##### Record set #####
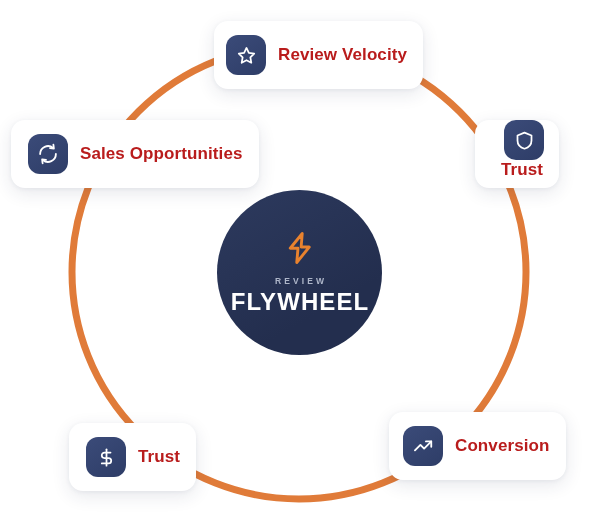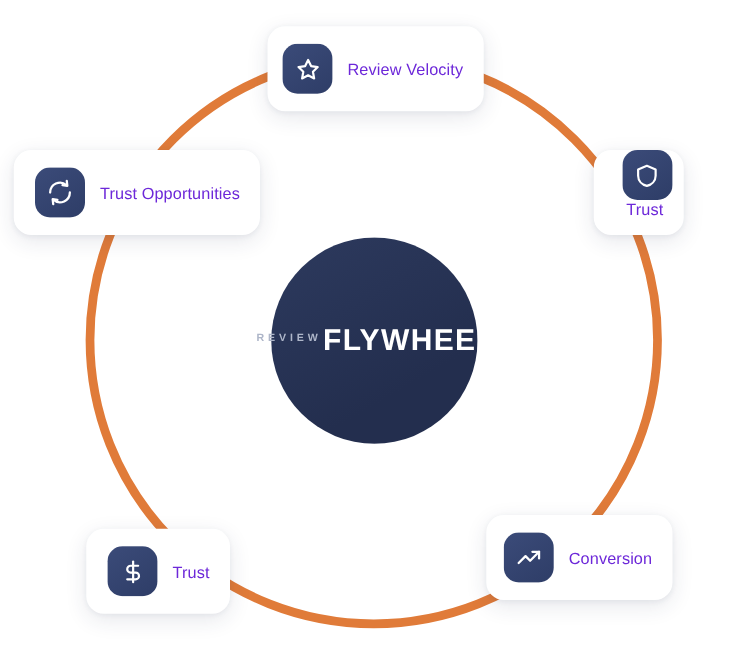"Review Velocity" .node-label { color: #6d28d9 -> #b91c1c; font-size: 13px -> 17px; font-weight: normal -> bold }
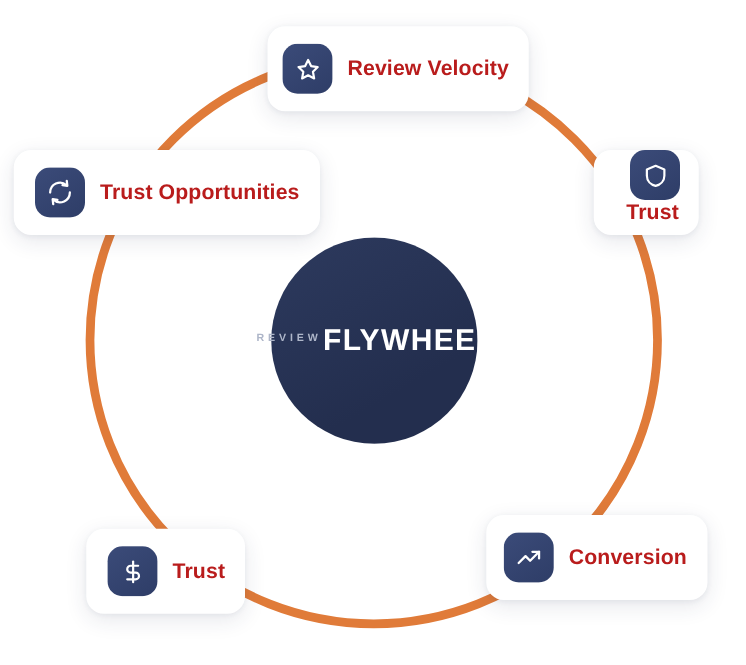"Trust Opportunities" span.node-label { text: Trust -> Sales }
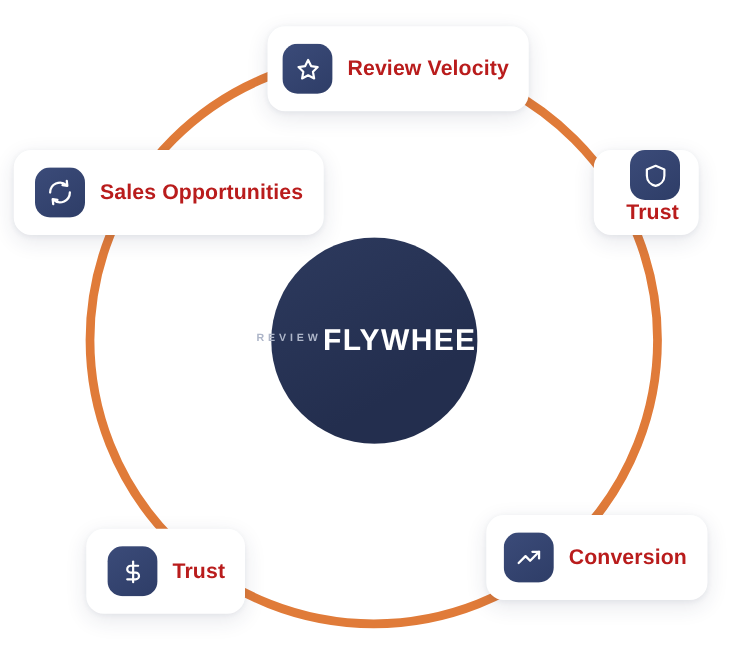"REVIEW" .hub { flex-direction: none -> column }
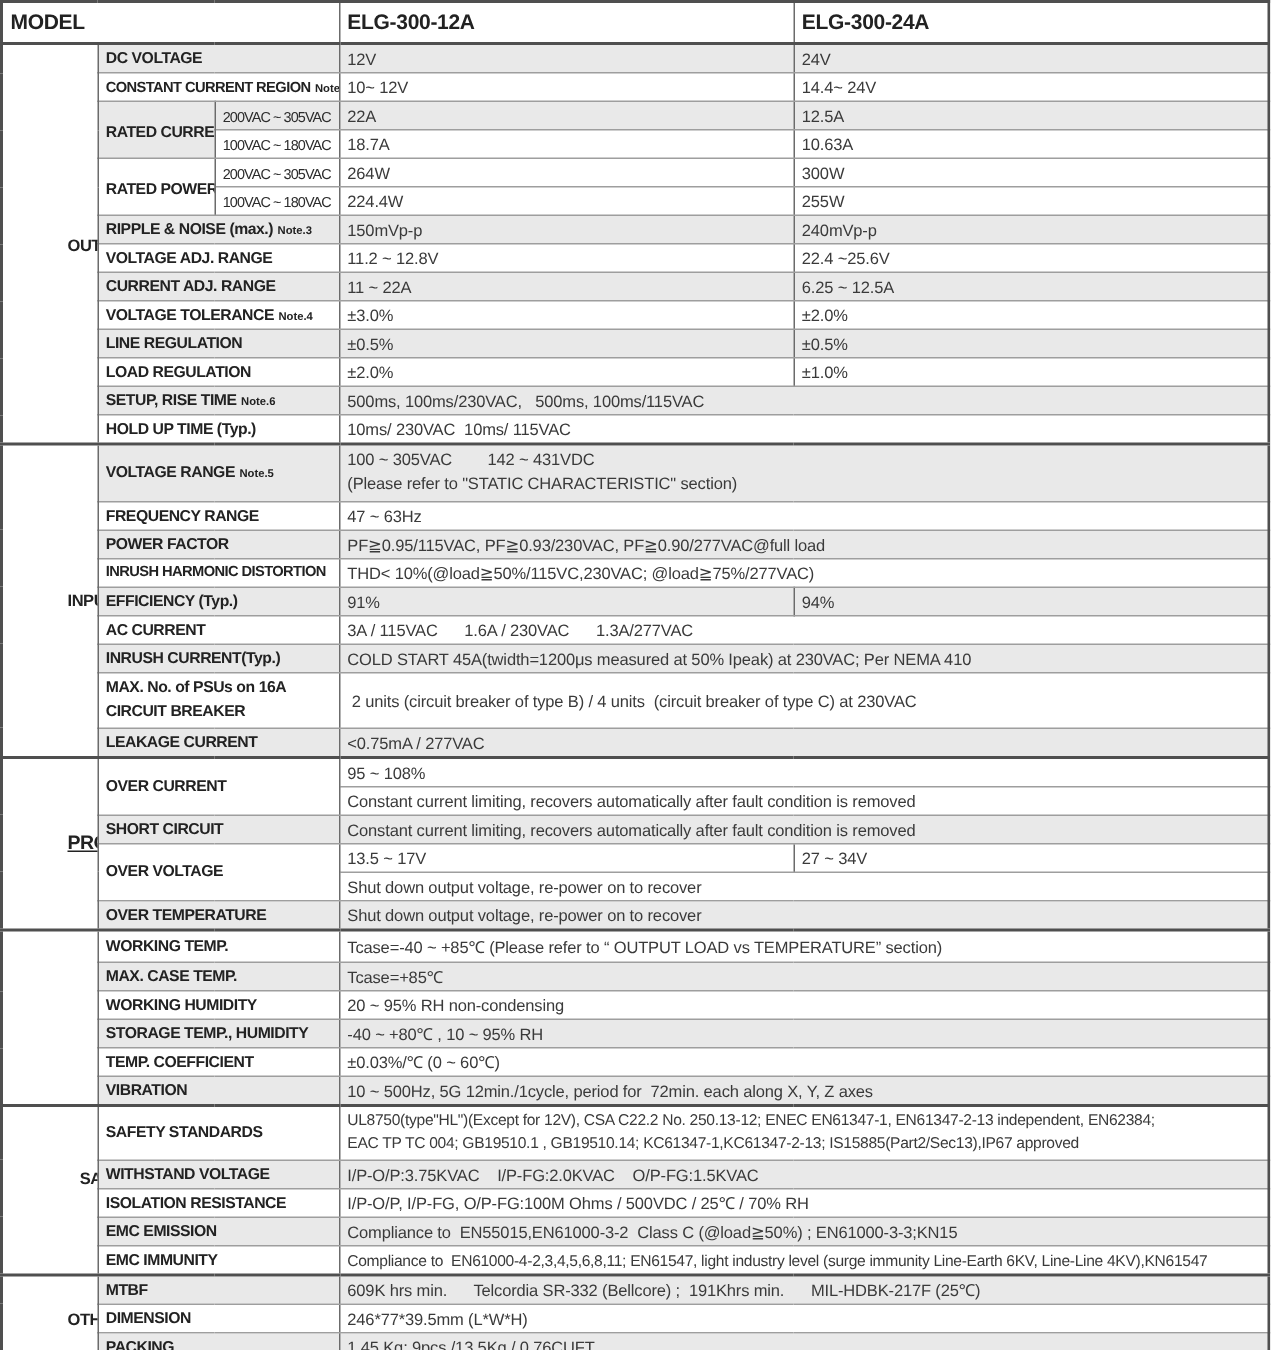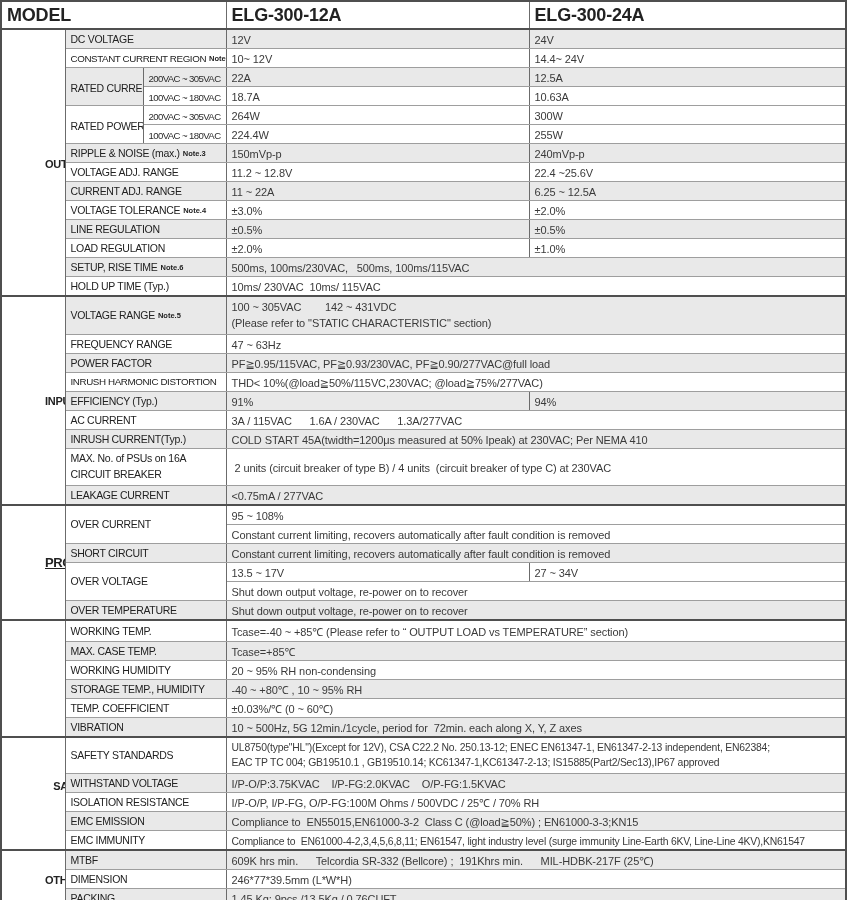"MODEL" .model span,.mname span { font-size: 18px -> 14px }
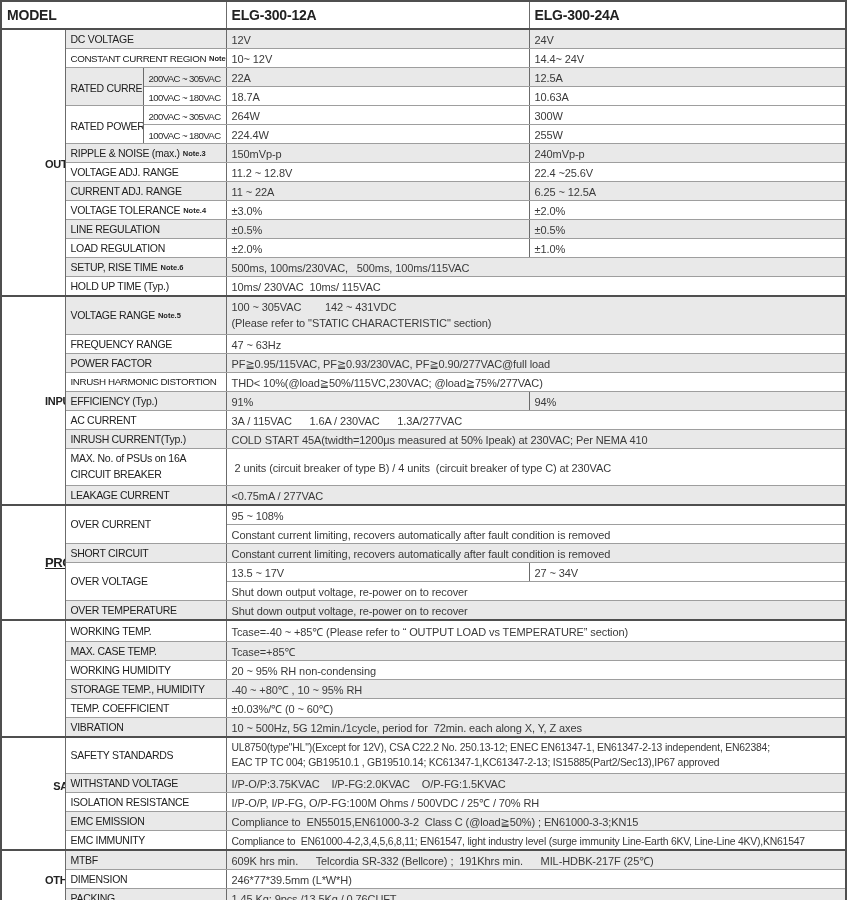"DC VOLTAGE" .lt { font-weight: normal -> bold }
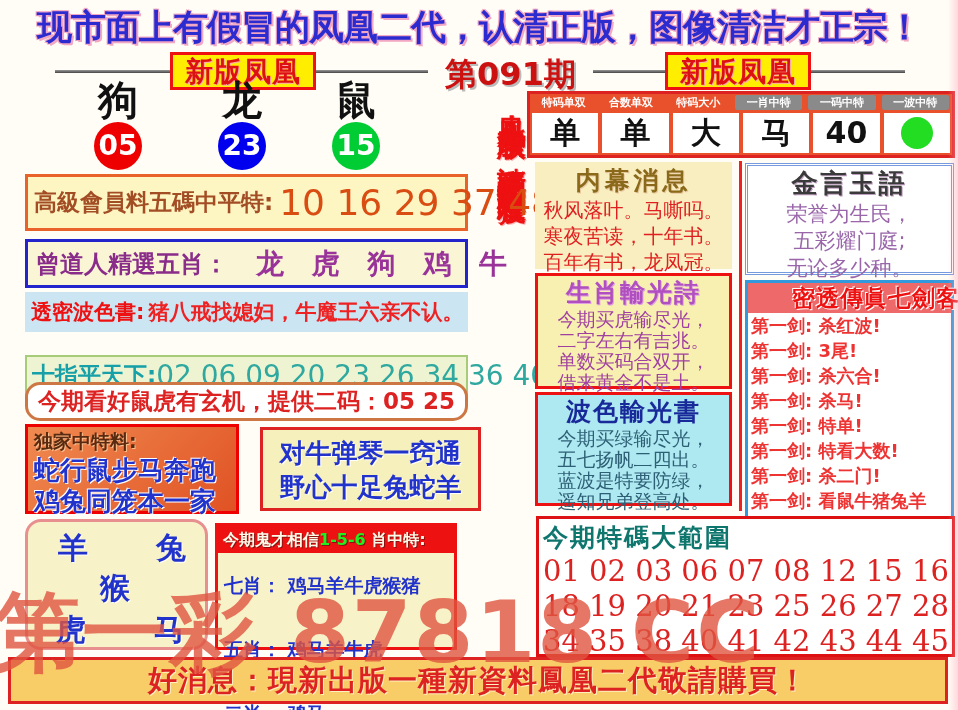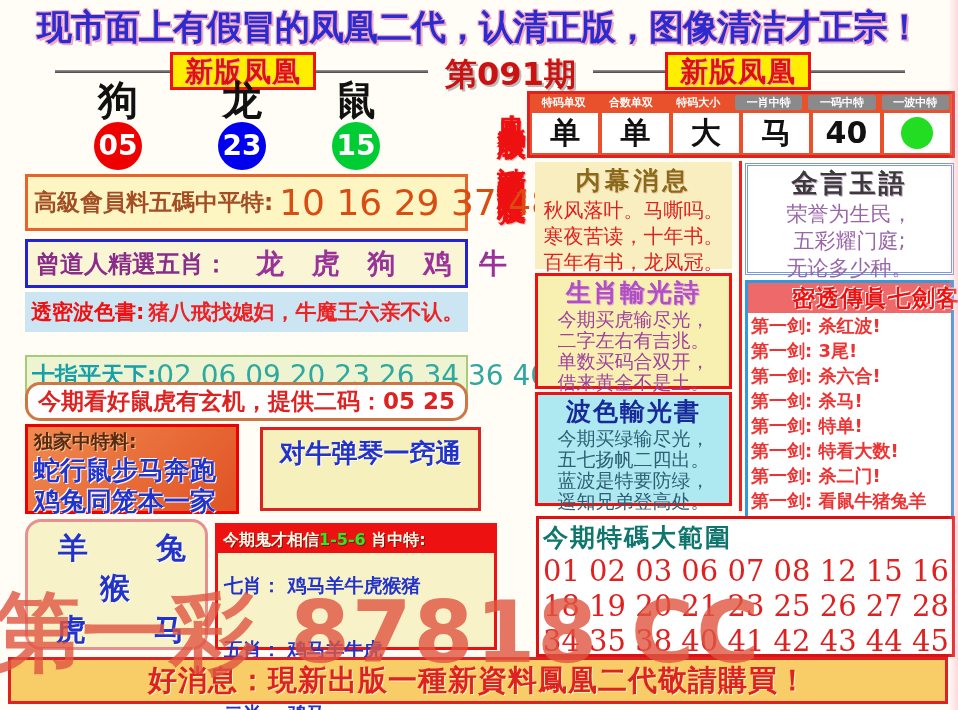"野心十足兔蛇羊" div.ln { html: none -> <div>野心十足兔蛇羊</div> }
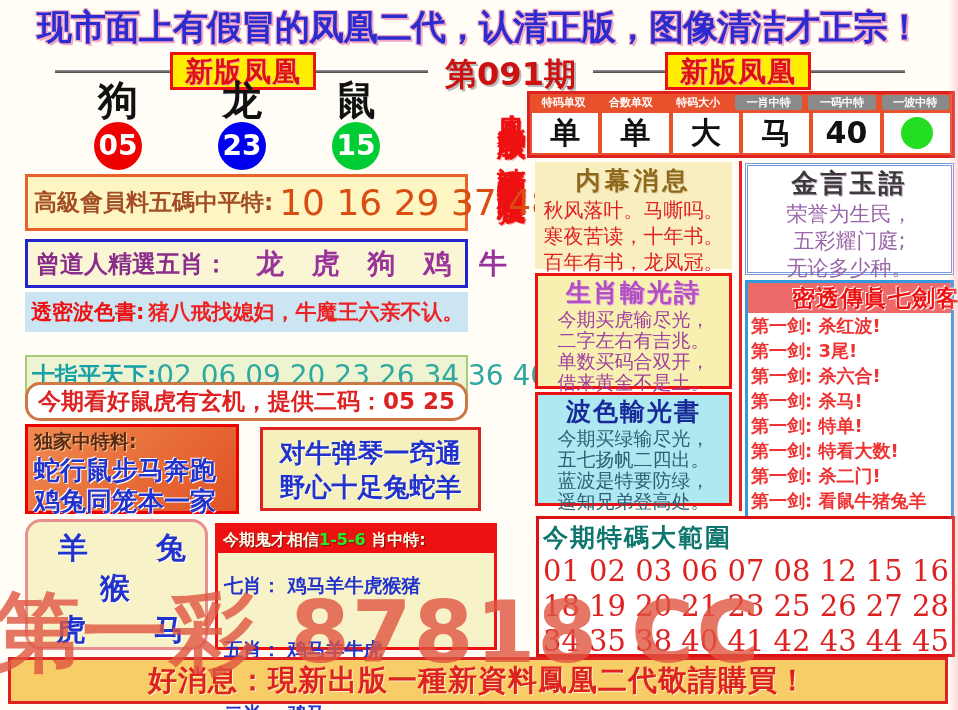"今期鬼才相信1-5-6 肖中特:" .box9 { width: 282px -> 242px }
#####
> _Directions for this task_: In the records above, find the line that contains "flex-direction: none ->" and retype it and all lines after it exactly, leaving out any pictures.

> _Task output_:
"REVIEW" .hub { flex-direction: none -> column }
"MODEL" .model span,.mname span { font-size: 18px -> 14px }
"DC VOLTAGE" .lt { font-weight: normal -> bold }
"野心十足兔蛇羊" div.ln { html: none -> <div>野心十足兔蛇羊</div> }
"今期鬼才相信1-5-6 肖中特:" .box9 { width: 282px -> 242px }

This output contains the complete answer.